PROVIDED MATERIAL:
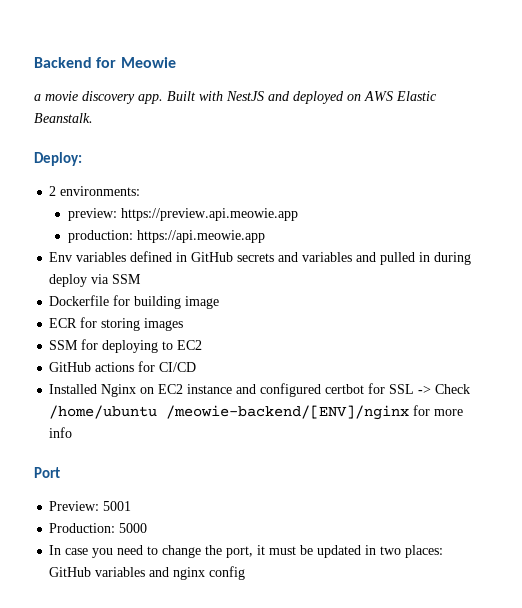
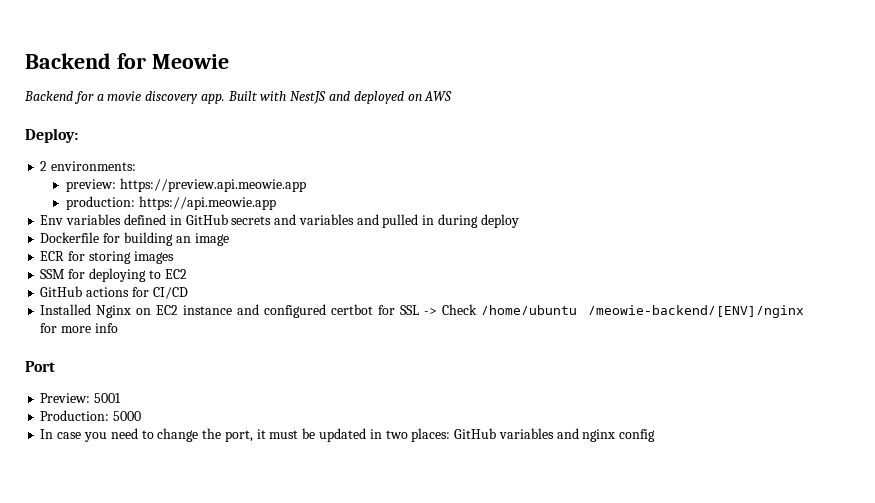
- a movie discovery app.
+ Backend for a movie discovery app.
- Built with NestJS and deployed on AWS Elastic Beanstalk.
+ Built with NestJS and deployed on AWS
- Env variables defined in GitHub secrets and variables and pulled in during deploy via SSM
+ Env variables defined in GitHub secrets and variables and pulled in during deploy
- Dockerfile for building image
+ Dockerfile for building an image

==

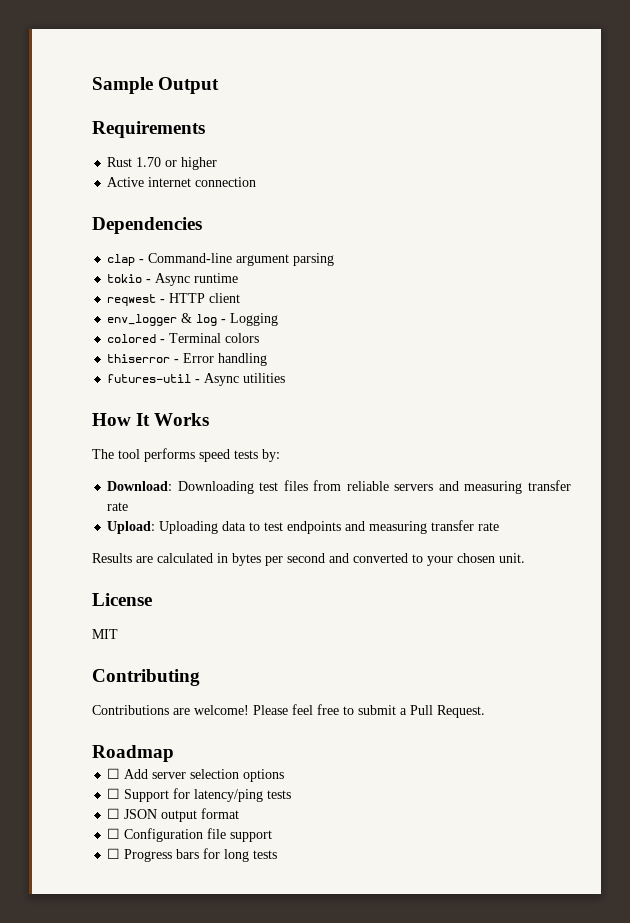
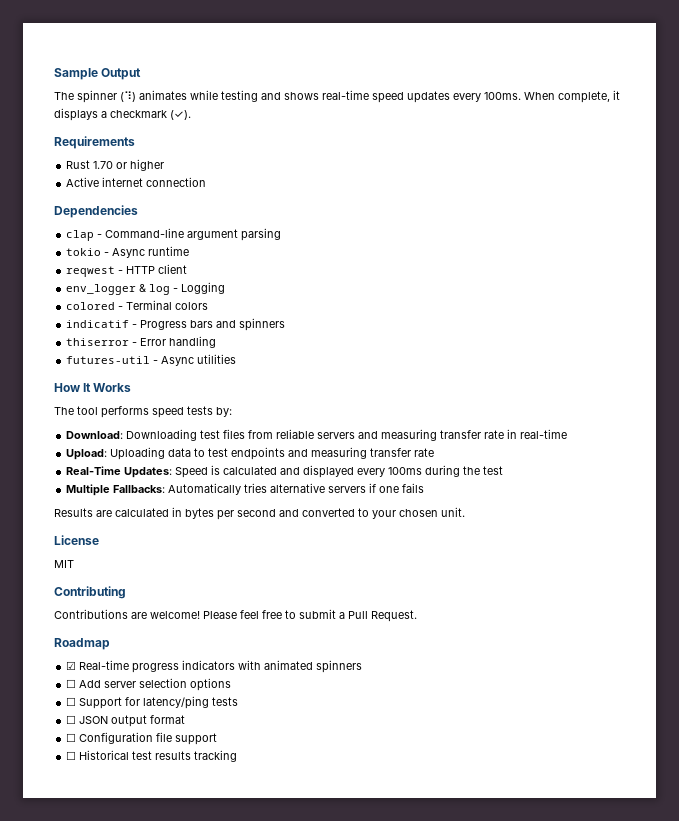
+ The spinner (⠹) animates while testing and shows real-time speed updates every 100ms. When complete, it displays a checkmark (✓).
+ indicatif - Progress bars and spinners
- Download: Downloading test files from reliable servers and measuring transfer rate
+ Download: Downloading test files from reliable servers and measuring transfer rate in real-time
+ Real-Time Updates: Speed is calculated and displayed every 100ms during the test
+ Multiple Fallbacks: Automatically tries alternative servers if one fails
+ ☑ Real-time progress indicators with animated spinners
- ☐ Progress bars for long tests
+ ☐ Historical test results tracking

* * *

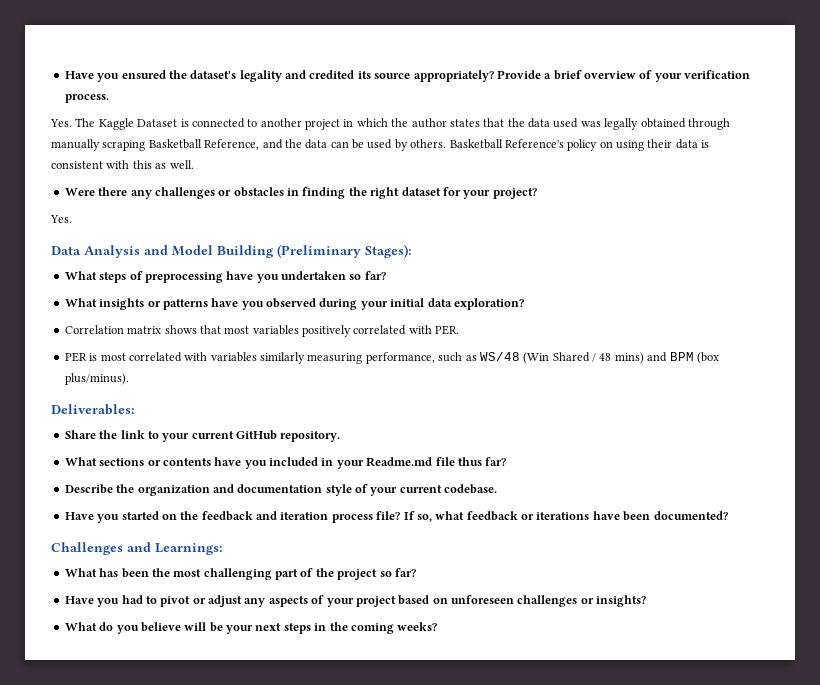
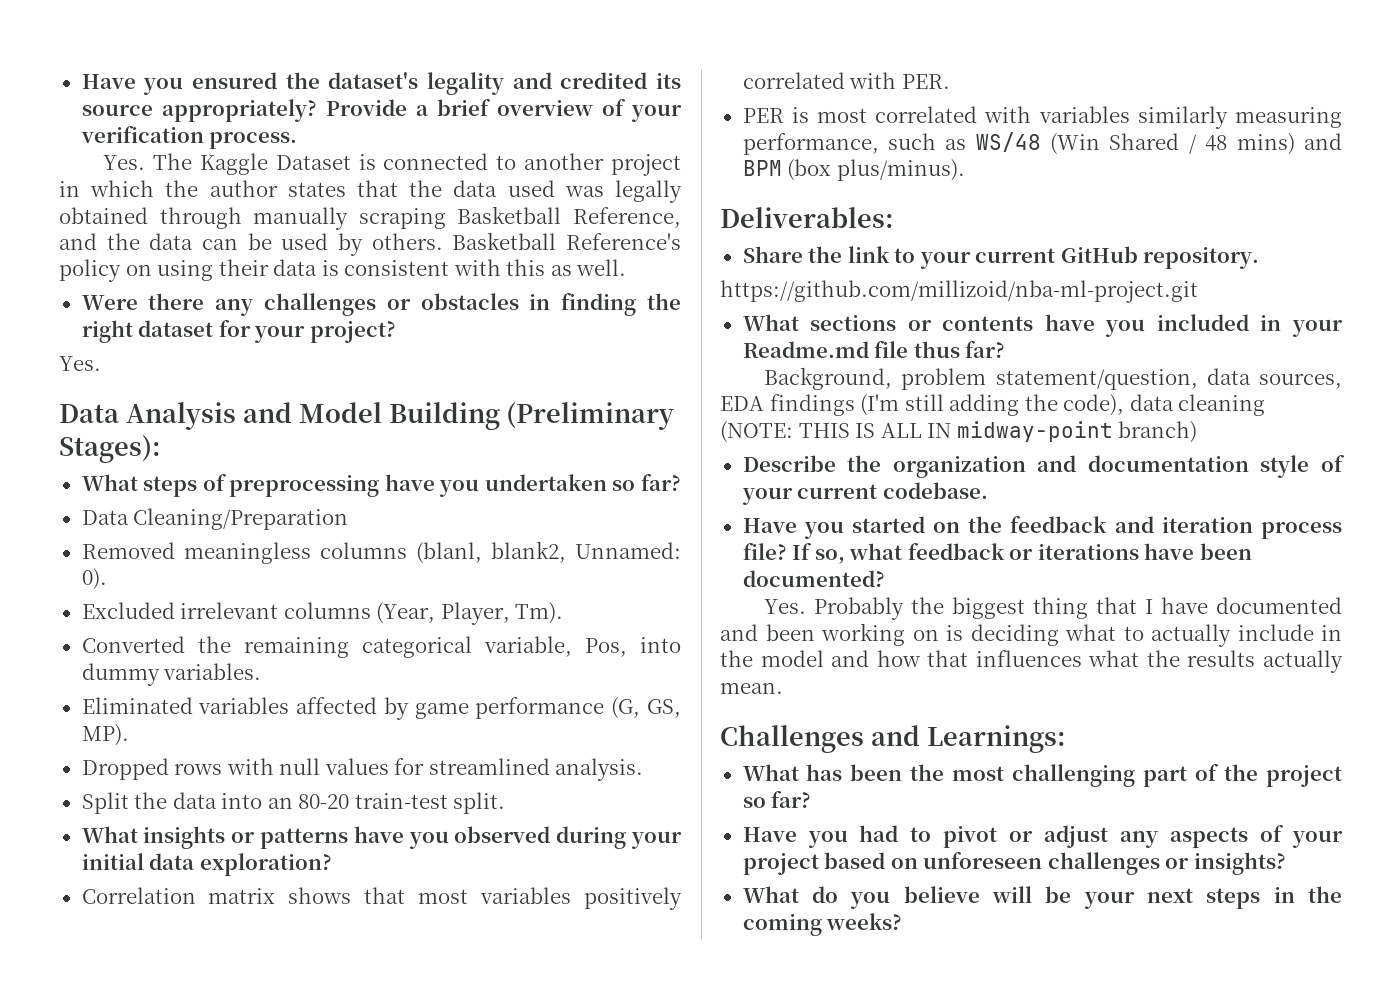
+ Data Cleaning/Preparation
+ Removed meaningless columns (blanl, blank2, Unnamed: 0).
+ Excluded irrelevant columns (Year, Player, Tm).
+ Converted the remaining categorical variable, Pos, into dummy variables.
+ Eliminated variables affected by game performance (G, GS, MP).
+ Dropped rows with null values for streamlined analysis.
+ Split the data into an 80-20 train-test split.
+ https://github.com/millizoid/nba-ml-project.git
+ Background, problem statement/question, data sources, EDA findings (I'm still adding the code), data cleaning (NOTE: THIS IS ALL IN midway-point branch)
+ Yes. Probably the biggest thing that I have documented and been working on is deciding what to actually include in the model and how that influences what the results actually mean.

WORK ITEM:
The lines you need are those holding the word "rate"; copy each of them from the material above.

SOLUTION:
- Download: Downloading test files from reliable servers and measuring transfer rate
+ Download: Downloading test files from reliable servers and measuring transfer rate in real-time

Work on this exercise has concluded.